Wednesday 5 October 2011

BLOOD RUNS COLD

INNEHÅLLER DETALJER I BERÄTTELSEN (CONTAINS DETAILS OF THE STORY)

Bizarrely, this isn't an American film, despite everyone speaking and writing English throughout and apparently being set in the US. Only the non-American accents give it away, but it's actually Swedish, made in Sweden by a substantially Swedish cast and crew, but the lack of any Swedish dialogue or references suggests it was made entirely with the foreign market in mind, to trick the dimbo American audiences into watching a Swedish film without their knowledge. In and of itself it's a silly and frankly implausible snowbound slasher movie, but it looks good, has an impressive bogeyman and boasts some cheerily nasty gore moments.

Blood Runs Cold has a young singer named Winona taking a couple of weeks off at a rented cabin miles from nowhere: she meets up with her ex and a couple of his friends and they all stay the night. But in the morning they find the car vandalised and a deranged axeman (who looks not unlike the Tusken Raiders from Star Wars except covered in blood) starts butchering them and eating them fresh off the bone. Why? Who is he? Why can't her concerned manager find her when he's standing outside the house?

That last reveal is laugh out loud funny, and either a brilliant piece of sleight of the writer's hand or a ridiculous old plot contrivance shoehorned in as a completely implausible twist. I'm tempted to the latter since much of the movie depends on unlikely circumstances - the guy who discovers the car's sabotaged engine doesn't think it worth waking people up to tell them, nor does Winona's ex bother to mention that he's seen someone upstairs through the window. Presumably this cabin doesn't have a functioning toilet since both guys go out in the snow to pee, but it does apparently have several hundred yards of crawlspace and a basement only slightly smaller than the Piccadilly line. And in the final reel there's a breathtaking moment of "blimey, THAT was handy" as the Final Girl lays her hand on the very item she really needs but which had absolutely no business being there.
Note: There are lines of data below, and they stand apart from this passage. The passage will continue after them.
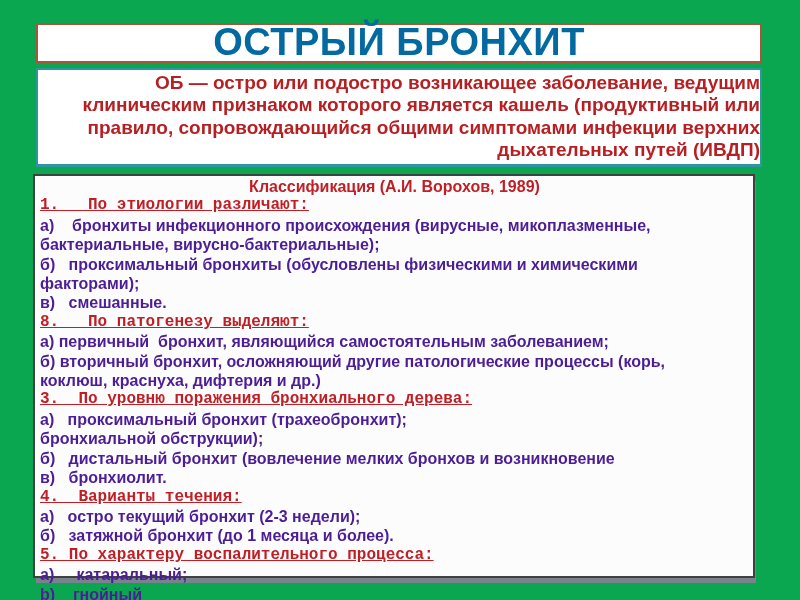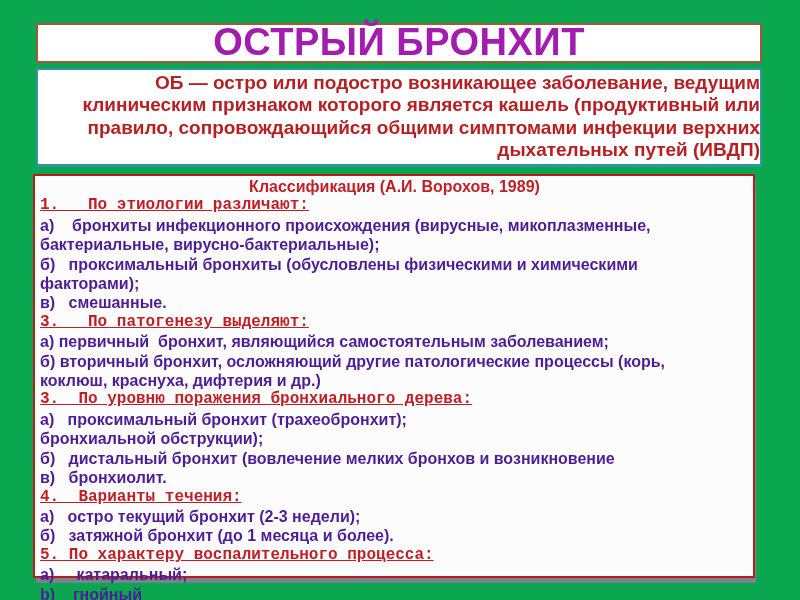"ОСТРЫЙ БРОНХИТ" .title-text { color: #a21caf -> #0369a1 }
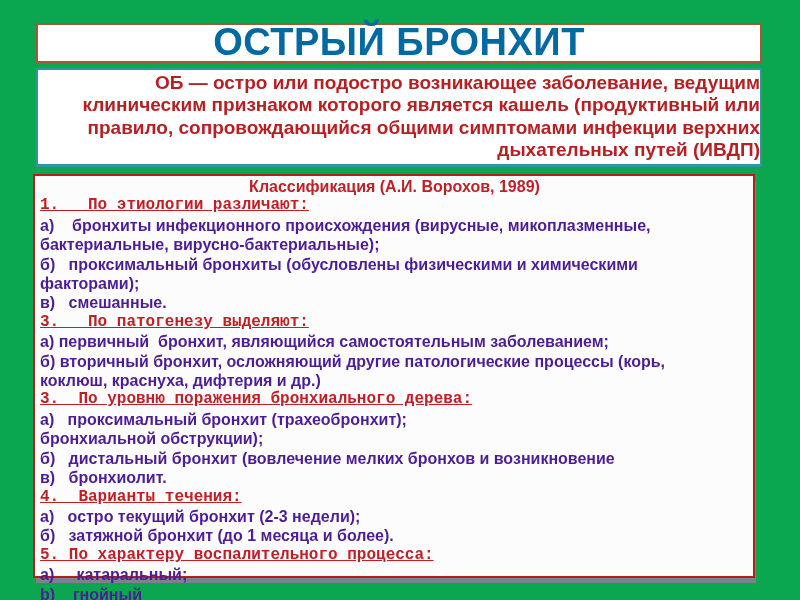"Классификация (А.И. Ворохов, 1989)" .class-box { border: 2px solid #b91c1c -> 2px solid #404040 }
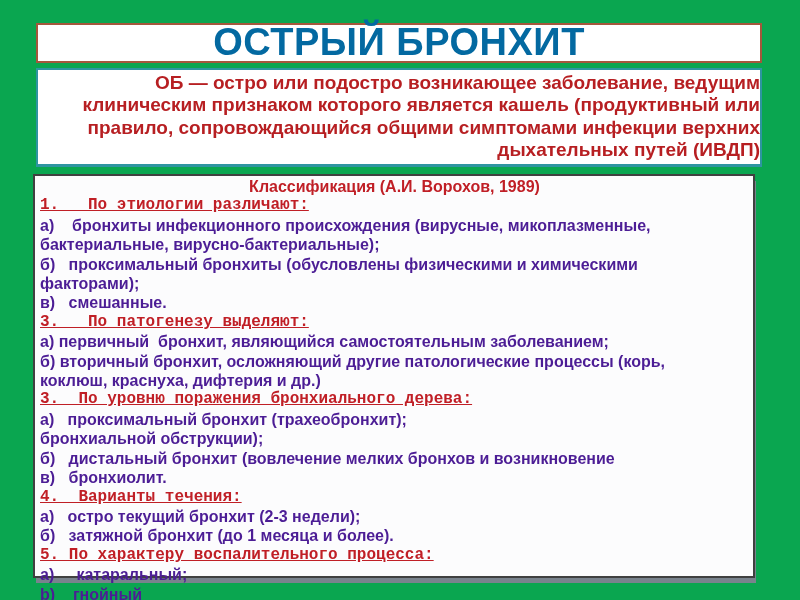"3. По патогенезу выделяют:" div.c-line { text: 3 -> 8 }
And it's curious that Blood Runs Cold manages to get away with having its mad killer's backstory and motivations go entirely unexplained when Neighbor failed to pull the same trick just a few days ago with its unnamed murderess. I can only suggest that, like Leatherface or Michael Myers, he's more of a force of nature than any kind of human being - like The Terminator, you can't argue with it, you can't reason with it - whereas The Girl is obviously a reasoning, decision-making person who does what she does out of deliberate choice rather than the primal, unthinking instinct by which Texas Chainsaw or a hundred other bogeymen are powered. It's not a bad film by any means: despite the iffy writing and gaping implausibilities and unlikely incidents, it has an imposing-looking killer, it maintains a decent pace once it gets going and it delivers on the blood and gore (which always looks better against snow). And sometimes that's enough.